(i) Consider charges $-q$ at $\pm \mathbf{d}$ and $2 q$ at $(0,0,0)$. Write down the electric potential.

(ii) Take $\mathbf{d}=(0,0, d)$. A quadrupole is defined in the limit that $q \rightarrow \infty, d \rightarrow 0$ such that $q d^{2}$ tends to a constant $p$. Find the quadrupole's potential, showing that it is of the form

$$\phi(\mathbf{r})=A \frac{\left(r^{2}+C z^{D}\right)}{r^{B}}$$

where $r=|\mathbf{r}|$. Determine the constants $A, B, C$ and $D$.
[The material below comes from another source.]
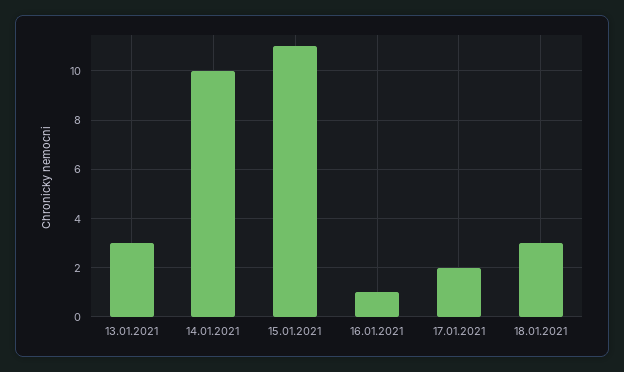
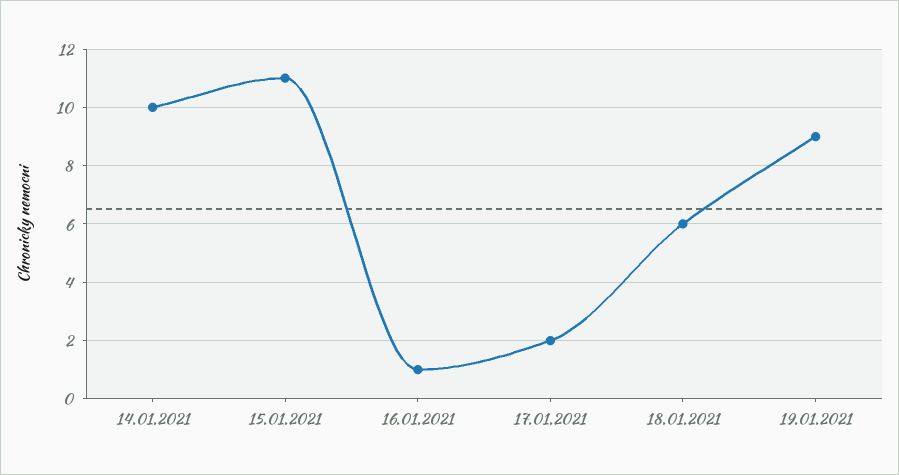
13.01.2021: 3 -> none
18.01.2021: 3 -> 6
19.01.2021: none -> 9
(iii) The quadrupole is fixed at the origin. At time $t=0$ a particle of charge $-Q(Q$ has the same sign as $q)$ and mass $m$ is at $(1,0,0)$ travelling with velocity $d \mathbf{r} / d t=(-\kappa, 0,0)$, where

$$\kappa=\sqrt{\frac{Q p}{2 \pi \epsilon_{0} m}} .$$

Neglecting gravity, find the time taken for the particle to reach the quadrupole in terms of $\kappa$, given that the force on the particle is equal to $m d^{2} \mathbf{r} / d t^{2}$.